The upcoming Union Budget 2026-27 is expected to emphasize reforms, as per a report by HSBC. The government’s recent announcements indicate a push for further reforms. The budget presentation is scheduled for February 1, followed by the RBI policy meeting on February 6.
The report highlights that the government is likely to concentrate on two key aspects during this period: restraint and reforms. It anticipates that the government will meet its fiscal deficit target of 4.4% of GDP for FY26. The reduction in tax rates leading to decreased revenues is expected to be offset partially by robust RBI and PSU dividends, along with reduced current expenditure.

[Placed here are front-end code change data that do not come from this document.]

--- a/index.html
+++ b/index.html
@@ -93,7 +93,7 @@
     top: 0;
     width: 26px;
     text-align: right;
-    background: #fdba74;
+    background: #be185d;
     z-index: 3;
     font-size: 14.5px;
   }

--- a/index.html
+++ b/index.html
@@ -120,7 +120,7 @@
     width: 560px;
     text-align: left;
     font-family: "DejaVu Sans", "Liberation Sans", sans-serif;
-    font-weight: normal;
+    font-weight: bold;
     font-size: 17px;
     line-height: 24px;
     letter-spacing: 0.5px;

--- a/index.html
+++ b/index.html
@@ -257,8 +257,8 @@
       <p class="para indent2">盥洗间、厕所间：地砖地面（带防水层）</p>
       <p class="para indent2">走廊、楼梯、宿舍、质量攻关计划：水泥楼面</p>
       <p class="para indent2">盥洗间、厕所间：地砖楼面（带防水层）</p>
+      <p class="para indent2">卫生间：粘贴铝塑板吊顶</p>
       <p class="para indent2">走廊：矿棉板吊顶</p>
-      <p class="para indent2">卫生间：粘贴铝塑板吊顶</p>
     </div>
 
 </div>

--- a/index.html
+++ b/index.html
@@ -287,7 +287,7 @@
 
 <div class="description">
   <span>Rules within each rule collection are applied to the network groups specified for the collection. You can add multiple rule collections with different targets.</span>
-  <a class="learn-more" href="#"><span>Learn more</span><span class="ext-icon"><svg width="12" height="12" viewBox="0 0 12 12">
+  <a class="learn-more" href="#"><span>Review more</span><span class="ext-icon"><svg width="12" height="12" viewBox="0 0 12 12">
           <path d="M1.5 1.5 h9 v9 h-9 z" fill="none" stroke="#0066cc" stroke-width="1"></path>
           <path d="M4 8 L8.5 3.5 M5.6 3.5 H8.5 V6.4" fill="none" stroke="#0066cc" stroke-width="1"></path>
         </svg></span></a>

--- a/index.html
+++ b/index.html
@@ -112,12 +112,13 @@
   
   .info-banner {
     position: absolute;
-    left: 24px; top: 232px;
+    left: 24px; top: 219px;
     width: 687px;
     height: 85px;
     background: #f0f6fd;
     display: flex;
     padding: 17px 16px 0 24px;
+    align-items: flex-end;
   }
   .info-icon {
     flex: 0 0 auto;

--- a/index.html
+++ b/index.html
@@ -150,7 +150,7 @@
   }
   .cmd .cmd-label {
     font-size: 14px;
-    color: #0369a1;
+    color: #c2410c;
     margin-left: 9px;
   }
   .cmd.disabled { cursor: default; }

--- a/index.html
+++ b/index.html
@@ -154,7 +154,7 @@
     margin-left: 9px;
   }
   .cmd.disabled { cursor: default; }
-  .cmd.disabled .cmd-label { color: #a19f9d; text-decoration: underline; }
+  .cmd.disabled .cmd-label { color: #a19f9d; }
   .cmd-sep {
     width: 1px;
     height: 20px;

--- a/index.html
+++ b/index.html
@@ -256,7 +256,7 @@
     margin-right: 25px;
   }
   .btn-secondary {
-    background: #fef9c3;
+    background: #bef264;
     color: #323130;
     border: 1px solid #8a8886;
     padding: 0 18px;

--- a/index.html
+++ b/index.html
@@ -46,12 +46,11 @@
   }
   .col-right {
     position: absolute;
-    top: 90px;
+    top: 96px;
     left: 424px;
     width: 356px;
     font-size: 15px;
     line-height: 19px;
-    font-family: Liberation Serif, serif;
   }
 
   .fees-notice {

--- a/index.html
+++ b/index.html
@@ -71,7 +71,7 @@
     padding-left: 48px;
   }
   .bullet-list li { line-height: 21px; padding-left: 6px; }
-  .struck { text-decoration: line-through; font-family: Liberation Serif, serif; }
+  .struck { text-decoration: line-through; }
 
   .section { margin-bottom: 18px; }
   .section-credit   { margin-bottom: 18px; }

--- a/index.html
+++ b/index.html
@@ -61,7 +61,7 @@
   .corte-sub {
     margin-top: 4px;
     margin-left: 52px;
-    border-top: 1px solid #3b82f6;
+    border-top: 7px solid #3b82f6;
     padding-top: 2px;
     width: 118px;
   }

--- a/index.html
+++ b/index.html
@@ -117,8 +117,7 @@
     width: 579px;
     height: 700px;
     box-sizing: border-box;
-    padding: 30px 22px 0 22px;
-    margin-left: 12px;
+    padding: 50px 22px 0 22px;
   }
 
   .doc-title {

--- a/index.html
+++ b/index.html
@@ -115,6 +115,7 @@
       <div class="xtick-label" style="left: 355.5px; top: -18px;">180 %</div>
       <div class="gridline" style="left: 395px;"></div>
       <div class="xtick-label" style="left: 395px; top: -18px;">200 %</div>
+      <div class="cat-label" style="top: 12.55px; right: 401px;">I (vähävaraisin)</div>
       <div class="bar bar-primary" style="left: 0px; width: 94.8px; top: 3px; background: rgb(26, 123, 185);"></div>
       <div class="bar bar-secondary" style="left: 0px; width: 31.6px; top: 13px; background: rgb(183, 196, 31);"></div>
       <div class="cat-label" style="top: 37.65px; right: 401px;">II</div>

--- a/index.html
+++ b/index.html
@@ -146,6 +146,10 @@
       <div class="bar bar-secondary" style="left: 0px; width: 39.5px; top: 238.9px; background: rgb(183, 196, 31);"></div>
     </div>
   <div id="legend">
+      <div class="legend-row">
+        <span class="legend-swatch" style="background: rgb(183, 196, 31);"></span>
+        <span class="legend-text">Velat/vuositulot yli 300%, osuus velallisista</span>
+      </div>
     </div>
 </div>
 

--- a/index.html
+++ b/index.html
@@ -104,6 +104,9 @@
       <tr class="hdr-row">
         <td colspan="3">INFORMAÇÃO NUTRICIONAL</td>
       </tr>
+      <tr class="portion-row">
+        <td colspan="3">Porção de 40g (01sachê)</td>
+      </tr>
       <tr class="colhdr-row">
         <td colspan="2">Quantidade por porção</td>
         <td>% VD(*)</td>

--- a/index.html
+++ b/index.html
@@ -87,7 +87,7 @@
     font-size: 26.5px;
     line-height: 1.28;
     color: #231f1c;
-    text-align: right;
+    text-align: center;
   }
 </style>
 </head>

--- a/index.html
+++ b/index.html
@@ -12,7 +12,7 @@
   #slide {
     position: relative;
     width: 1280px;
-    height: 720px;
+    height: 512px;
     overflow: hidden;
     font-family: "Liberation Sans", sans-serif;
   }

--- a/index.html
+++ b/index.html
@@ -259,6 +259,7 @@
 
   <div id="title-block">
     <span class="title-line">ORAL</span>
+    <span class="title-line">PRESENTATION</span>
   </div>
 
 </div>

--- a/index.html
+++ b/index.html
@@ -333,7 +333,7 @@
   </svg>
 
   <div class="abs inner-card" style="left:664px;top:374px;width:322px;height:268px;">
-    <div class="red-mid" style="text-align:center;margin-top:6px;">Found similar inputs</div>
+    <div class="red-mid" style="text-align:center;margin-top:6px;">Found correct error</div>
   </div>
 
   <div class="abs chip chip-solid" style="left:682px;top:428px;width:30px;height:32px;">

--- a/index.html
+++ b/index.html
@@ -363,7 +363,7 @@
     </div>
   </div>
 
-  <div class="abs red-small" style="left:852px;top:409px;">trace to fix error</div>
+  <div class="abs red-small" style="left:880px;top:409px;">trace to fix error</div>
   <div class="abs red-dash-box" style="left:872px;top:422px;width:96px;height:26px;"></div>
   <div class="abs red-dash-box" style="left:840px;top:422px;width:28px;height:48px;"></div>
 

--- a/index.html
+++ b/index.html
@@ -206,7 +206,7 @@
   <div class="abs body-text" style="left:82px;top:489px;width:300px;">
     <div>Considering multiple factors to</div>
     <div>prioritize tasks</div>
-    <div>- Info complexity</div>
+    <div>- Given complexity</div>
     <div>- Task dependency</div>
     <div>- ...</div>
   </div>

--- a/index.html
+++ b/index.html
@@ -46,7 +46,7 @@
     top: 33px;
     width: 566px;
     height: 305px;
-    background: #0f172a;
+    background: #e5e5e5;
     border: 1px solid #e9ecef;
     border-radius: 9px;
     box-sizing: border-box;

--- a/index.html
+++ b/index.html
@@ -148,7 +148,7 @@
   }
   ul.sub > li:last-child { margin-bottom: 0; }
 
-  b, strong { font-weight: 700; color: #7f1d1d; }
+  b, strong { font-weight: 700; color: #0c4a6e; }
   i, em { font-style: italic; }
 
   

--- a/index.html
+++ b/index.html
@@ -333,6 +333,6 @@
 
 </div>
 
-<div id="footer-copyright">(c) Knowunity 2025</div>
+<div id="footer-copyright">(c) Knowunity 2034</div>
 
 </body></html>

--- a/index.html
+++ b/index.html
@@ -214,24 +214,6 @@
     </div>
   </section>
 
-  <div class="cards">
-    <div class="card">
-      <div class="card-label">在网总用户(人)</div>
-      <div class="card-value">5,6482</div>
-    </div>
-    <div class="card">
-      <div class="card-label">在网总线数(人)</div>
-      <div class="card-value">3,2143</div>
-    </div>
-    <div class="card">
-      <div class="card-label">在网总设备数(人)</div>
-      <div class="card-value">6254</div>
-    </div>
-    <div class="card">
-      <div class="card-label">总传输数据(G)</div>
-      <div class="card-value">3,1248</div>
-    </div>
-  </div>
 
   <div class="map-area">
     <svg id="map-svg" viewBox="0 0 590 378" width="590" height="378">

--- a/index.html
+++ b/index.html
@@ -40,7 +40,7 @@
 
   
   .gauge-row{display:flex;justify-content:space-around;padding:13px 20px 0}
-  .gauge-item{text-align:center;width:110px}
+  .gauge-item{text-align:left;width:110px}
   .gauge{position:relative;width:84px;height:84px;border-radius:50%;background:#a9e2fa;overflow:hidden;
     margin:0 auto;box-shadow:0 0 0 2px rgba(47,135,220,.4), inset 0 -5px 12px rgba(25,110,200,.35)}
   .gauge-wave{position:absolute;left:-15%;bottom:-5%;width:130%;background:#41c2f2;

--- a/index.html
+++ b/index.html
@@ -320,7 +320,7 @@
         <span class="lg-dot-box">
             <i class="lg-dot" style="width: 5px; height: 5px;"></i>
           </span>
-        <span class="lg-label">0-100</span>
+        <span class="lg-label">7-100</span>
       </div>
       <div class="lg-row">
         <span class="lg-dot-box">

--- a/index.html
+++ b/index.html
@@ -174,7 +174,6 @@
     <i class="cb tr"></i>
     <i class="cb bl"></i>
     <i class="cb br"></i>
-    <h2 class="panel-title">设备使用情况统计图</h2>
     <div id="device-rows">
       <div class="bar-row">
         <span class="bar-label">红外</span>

In the fiscal year 2027, the report foresees a fiscal deficit of 4.2% of GDP, with an unchanged net borrowing bill of Rs 11.5 lakh crore. Despite assumptions of some switches, a high redemption bill is projected to increase gross borrowing to Rs 16 lakh crore. However, the growth in borrowing is anticipated to remain below nominal GDP growth, ensuring manageability. The report suggests that the fiscal impulse will likely be nearly neutral despite fiscal consolidation, aided by a lower level of consolidation and increased receipts from RBI dividends.
The report also indicates that the central government’s public debt target for FY31 is on track with the current consolidation path. Conversely, state governments may witness a rise in their public debt ratios in the coming years, lacking a similar consolidation trajectory. Overall, the report suggests that gross market borrowing, even with states included, may grow slightly lower than nominal GDP growth compared to the previous fiscal year.
Regarding economic policies, the report expects continued deregulation efforts at both state and central levels, incentives for small manufacturing firms, and a shift towards capex loans for states in capex diversification. It also anticipates some streamlining in subsidies and centrally sponsored schemes. Externally, the report predicts a significant move towards rationalizing customs duties, ongoing removal of non-tariff barriers, and increased openness to foreign direct investment across various sectors.